Task brief: For this exercise, copy each line of the records that contains the word "provide".

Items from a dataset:
----------

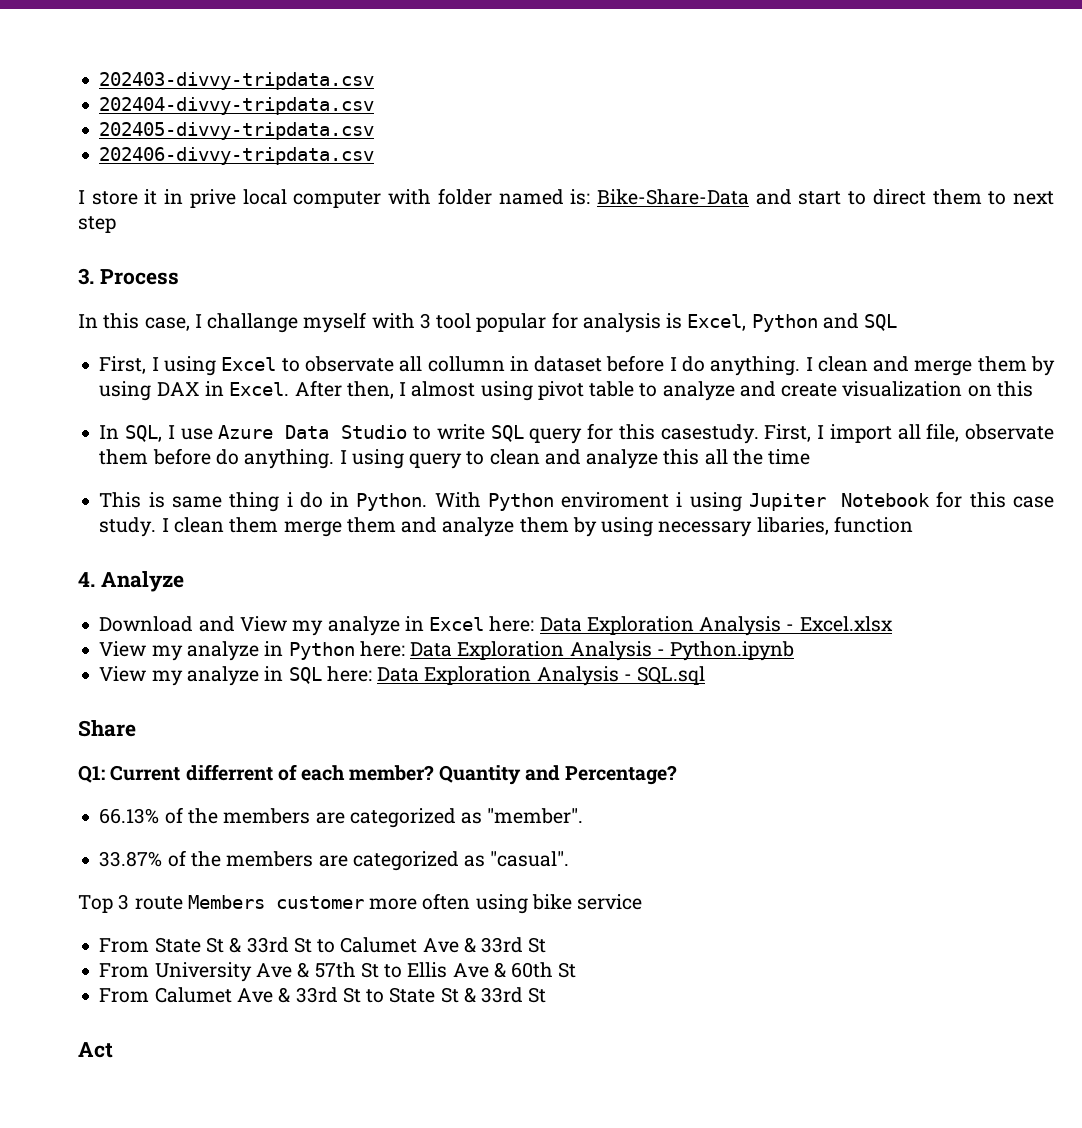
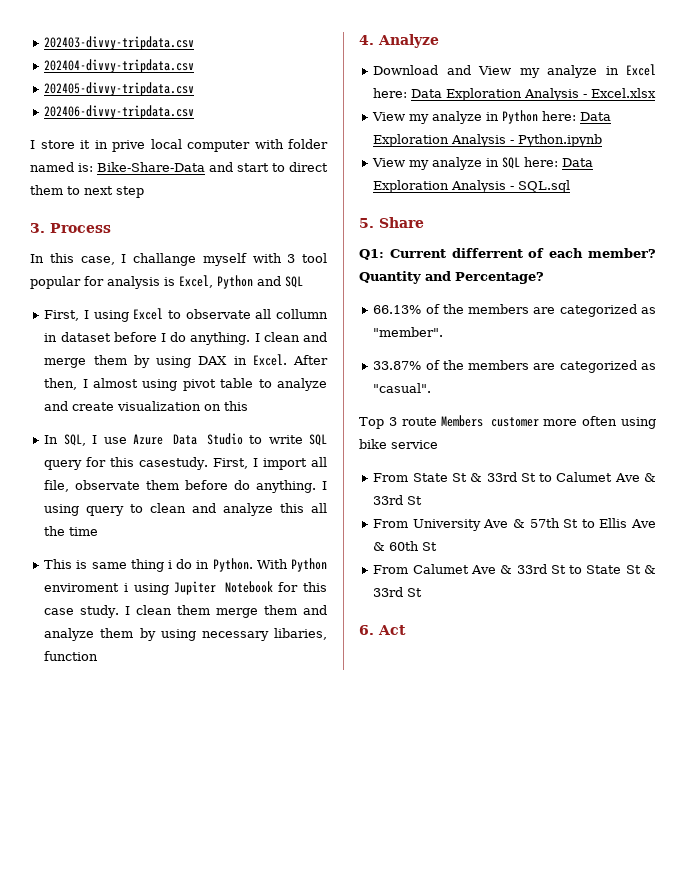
- Share
+ 5. Share
- Act
+ 6. Act

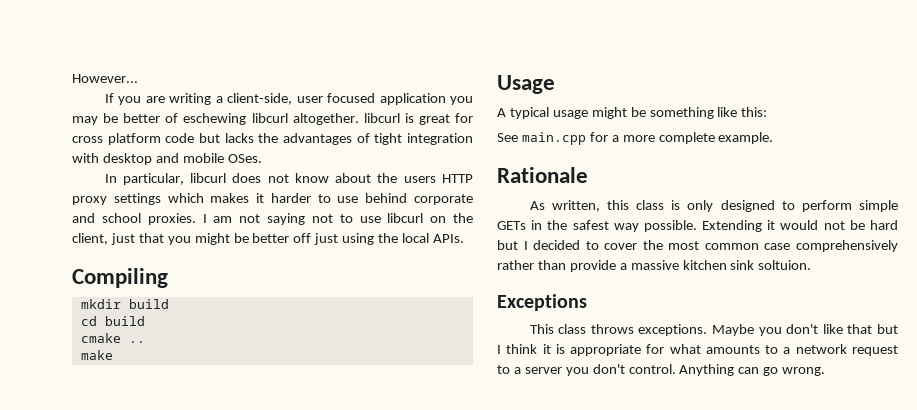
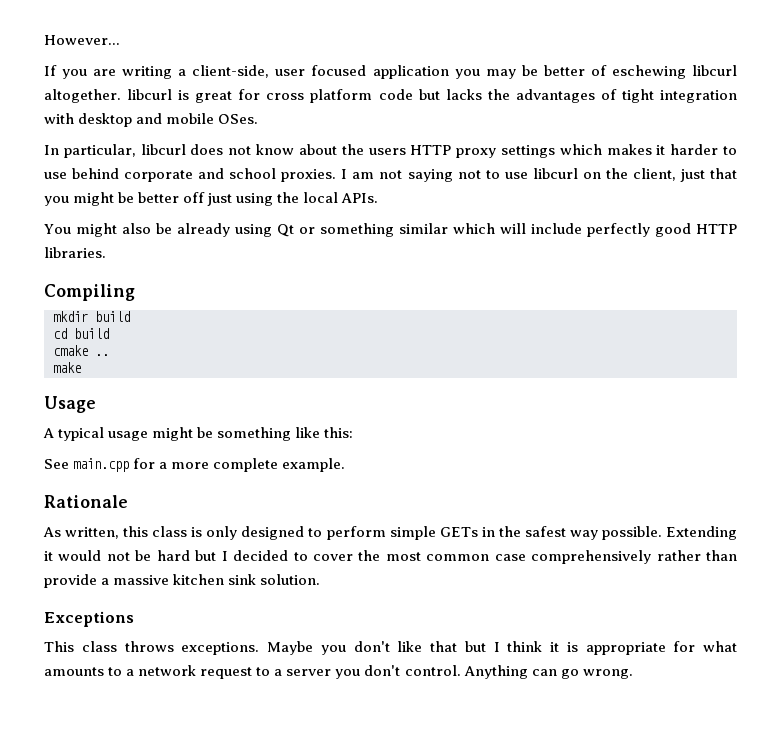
+ You might also be already using Qt or something similar which will include perfectly good HTTP libraries.
- Extending it would not be hard but I decided to cover the most common case comprehensively rather than provide a massive kitchen sink soltuion.
+ Extending it would not be hard but I decided to cover the most common case comprehensively rather than provide a massive kitchen sink solution.

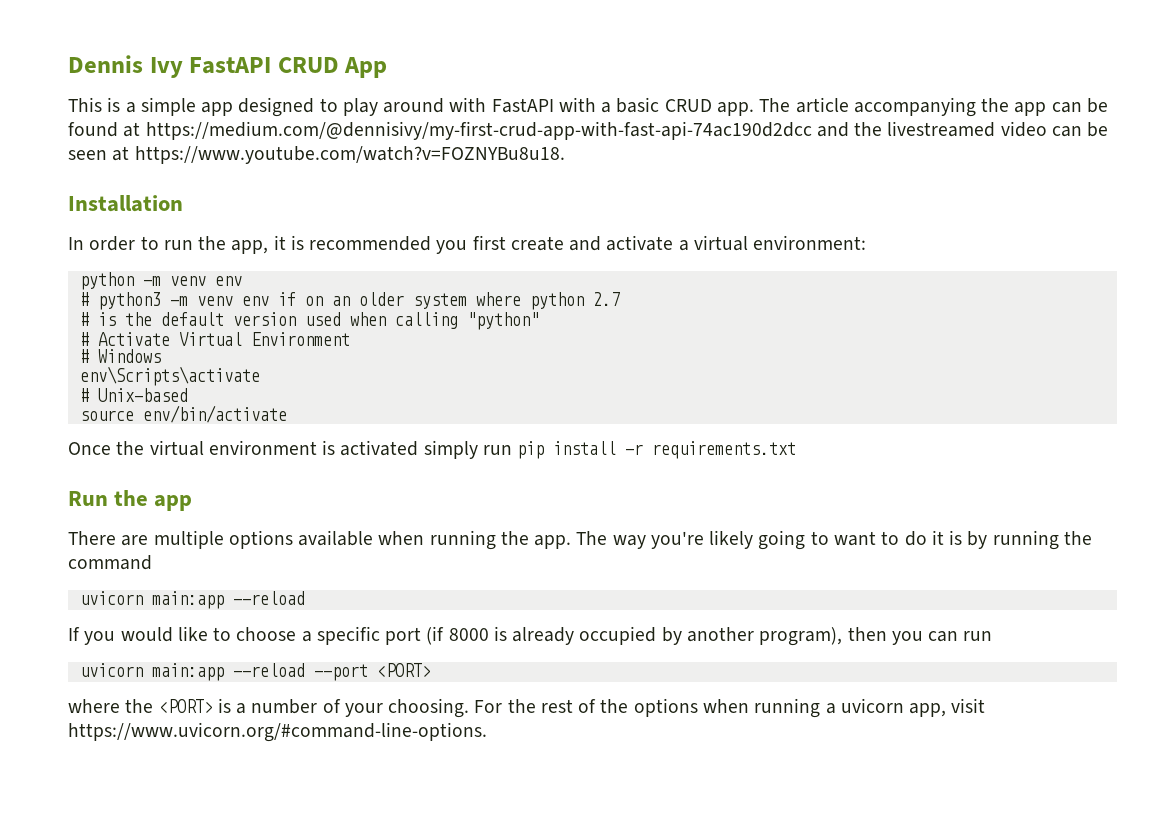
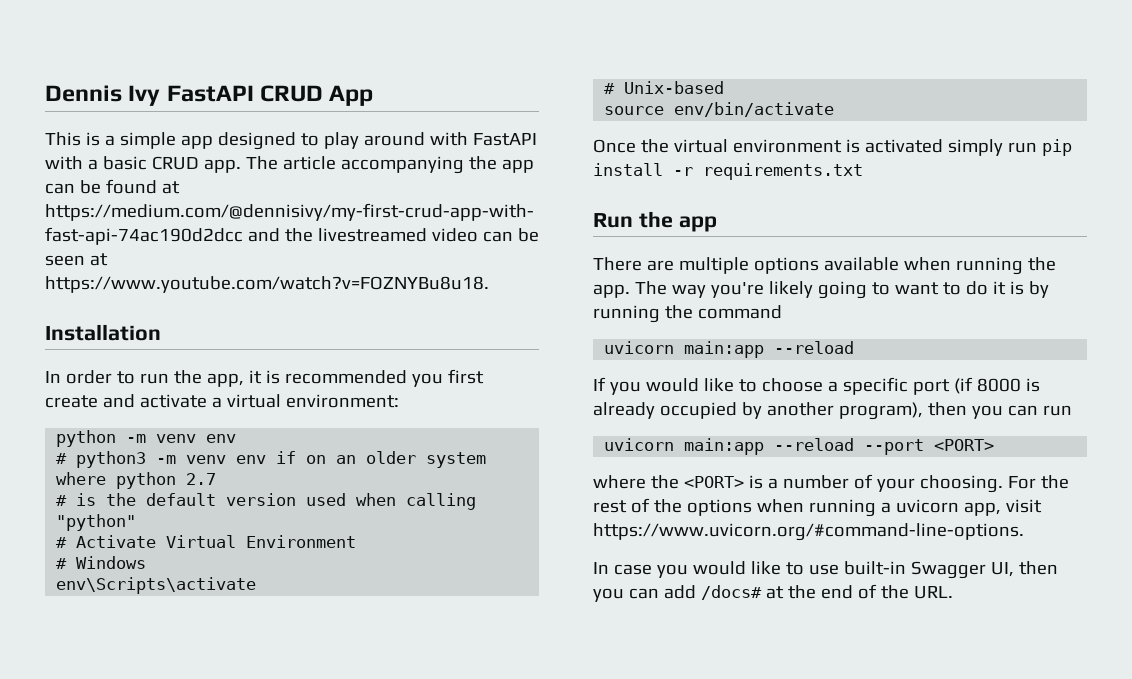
+ In case you would like to use built-in Swagger UI, then you can add /docs# at the end of the URL.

----------

Result for this task:
- Extending it would not be hard but I decided to cover the most common case comprehensively rather than provide a massive kitchen sink soltuion.
+ Extending it would not be hard but I decided to cover the most common case comprehensively rather than provide a massive kitchen sink solution.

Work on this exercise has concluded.